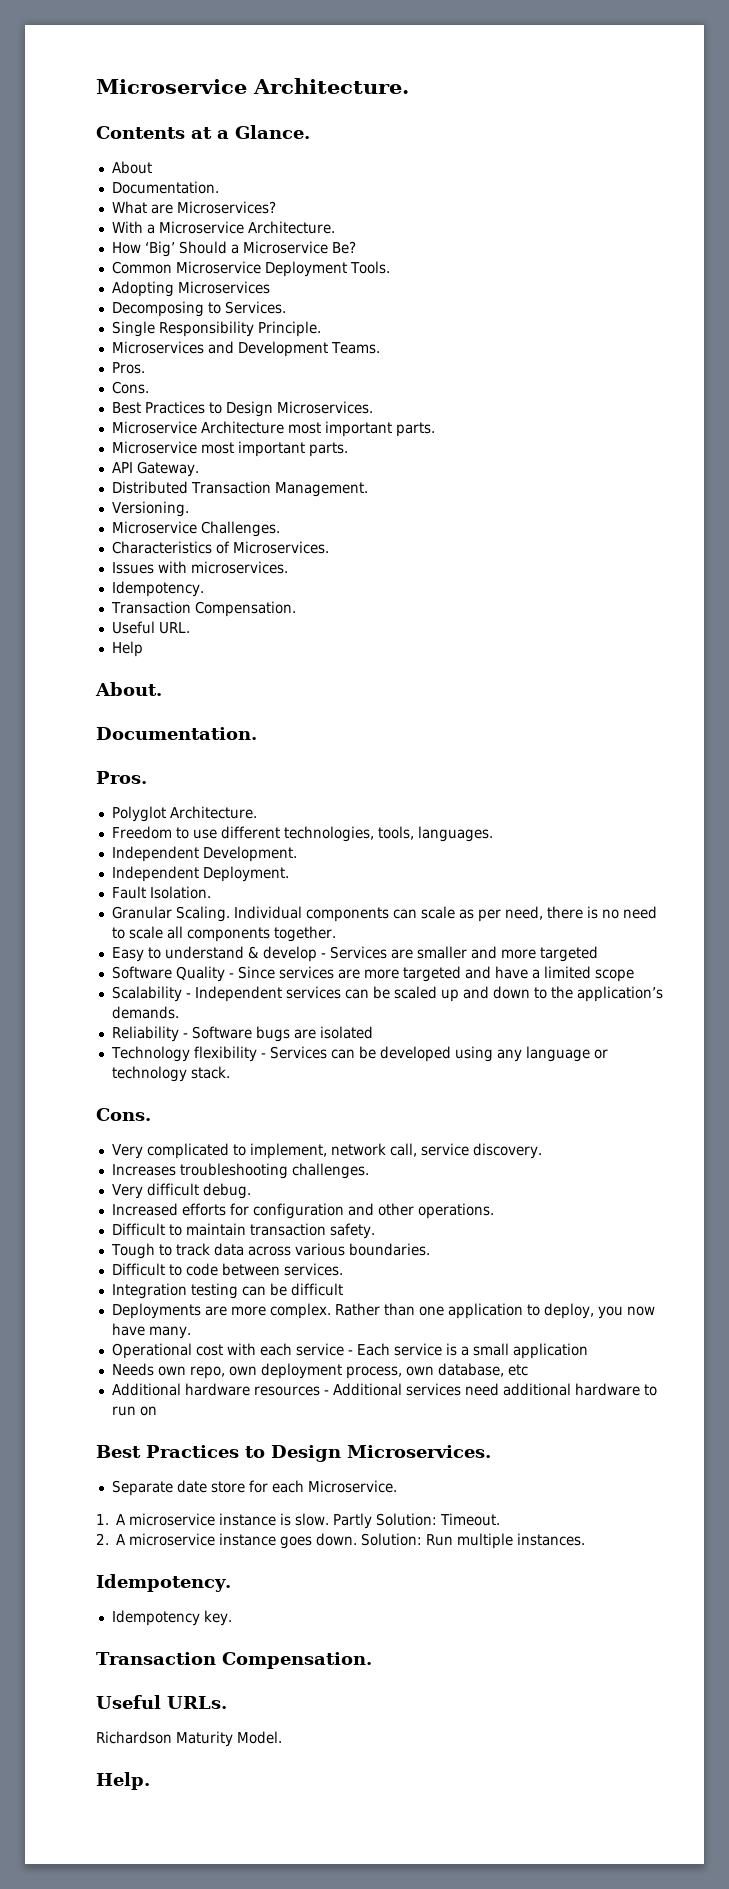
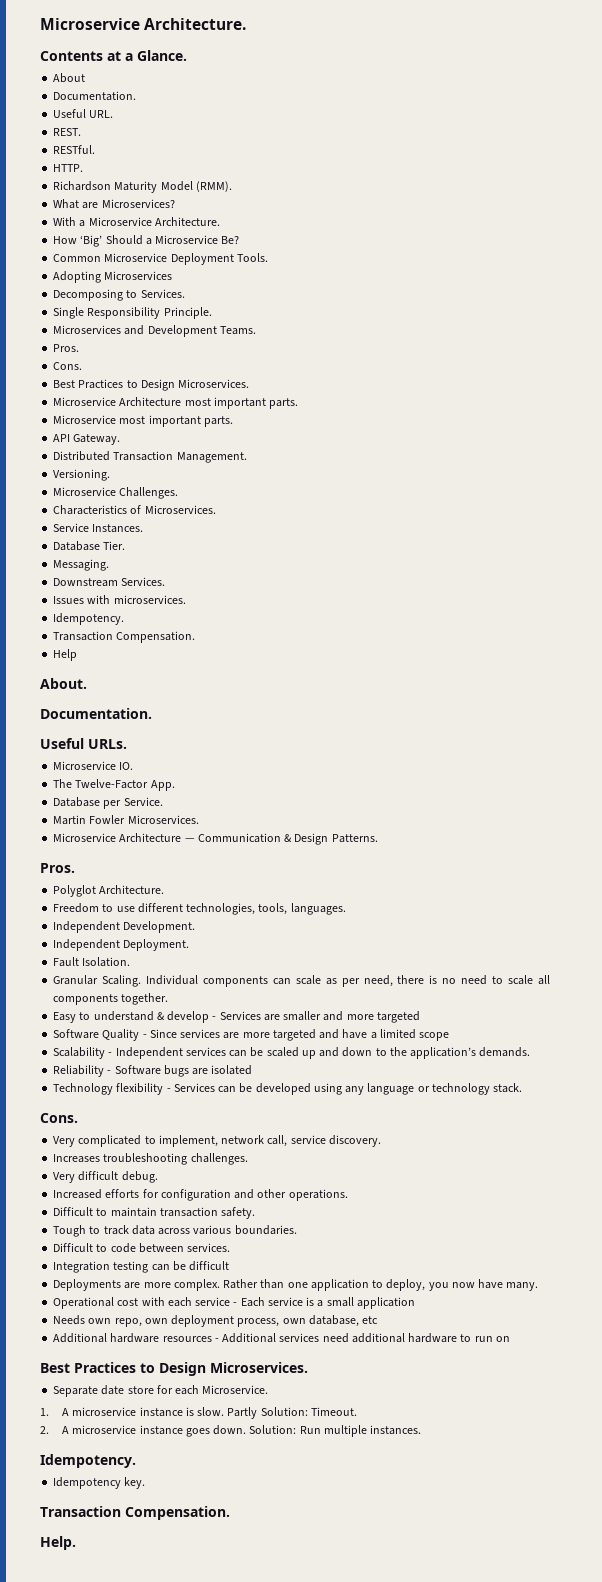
(219, 187) none -> [53,109,114,118] [53,128,82,136] [53,145,96,154] [53,164,84,172] [53,181,232,193] // Useful URL. // REST. // RESTful. // HTTP. // Richardson Maturity Model (RMM).
(329, 547) none -> [53,523,144,533] [53,541,126,551] [53,559,110,571] [53,577,166,587] // Service Instances. // Database Tier. // Messaging. // Downstream Services.
[111,621,190,634] // Useful URL. -> (196, 637) none
(257, 733) none -> [40,738,127,749] [53,761,134,770] [53,779,175,791] [53,797,163,809] [53,815,199,825] [53,833,378,845] // Useful URLs. // Microservice IO. // The Twelve-Factor App. // Database per Service. // Martin Fowler Microservices. // Microservice Architecture — Communication & Design Patterns.
[96,1695,227,1709] [96,1731,282,1747] // Useful URLs. // Richardson Maturity Model. -> (230, 1513) none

Task prompt:
Although the records above include pictures, the copy must contain only their exact text.

Completed exercise:
(219, 187) none -> [53,109,114,118] [53,128,82,136] [53,145,96,154] [53,164,84,172] [53,181,232,193] // Useful URL. // REST. // RESTful. // HTTP. // Richardson Maturity Model (RMM).
(329, 547) none -> [53,523,144,533] [53,541,126,551] [53,559,110,571] [53,577,166,587] // Service Instances. // Database Tier. // Messaging. // Downstream Services.
[111,621,190,634] // Useful URL. -> (196, 637) none
(257, 733) none -> [40,738,127,749] [53,761,134,770] [53,779,175,791] [53,797,163,809] [53,815,199,825] [53,833,378,845] // Useful URLs. // Microservice IO. // The Twelve-Factor App. // Database per Service. // Martin Fowler Microservices. // Microservice Architecture — Communication & Design Patterns.
[96,1695,227,1709] [96,1731,282,1747] // Useful URLs. // Richardson Maturity Model. -> (230, 1513) none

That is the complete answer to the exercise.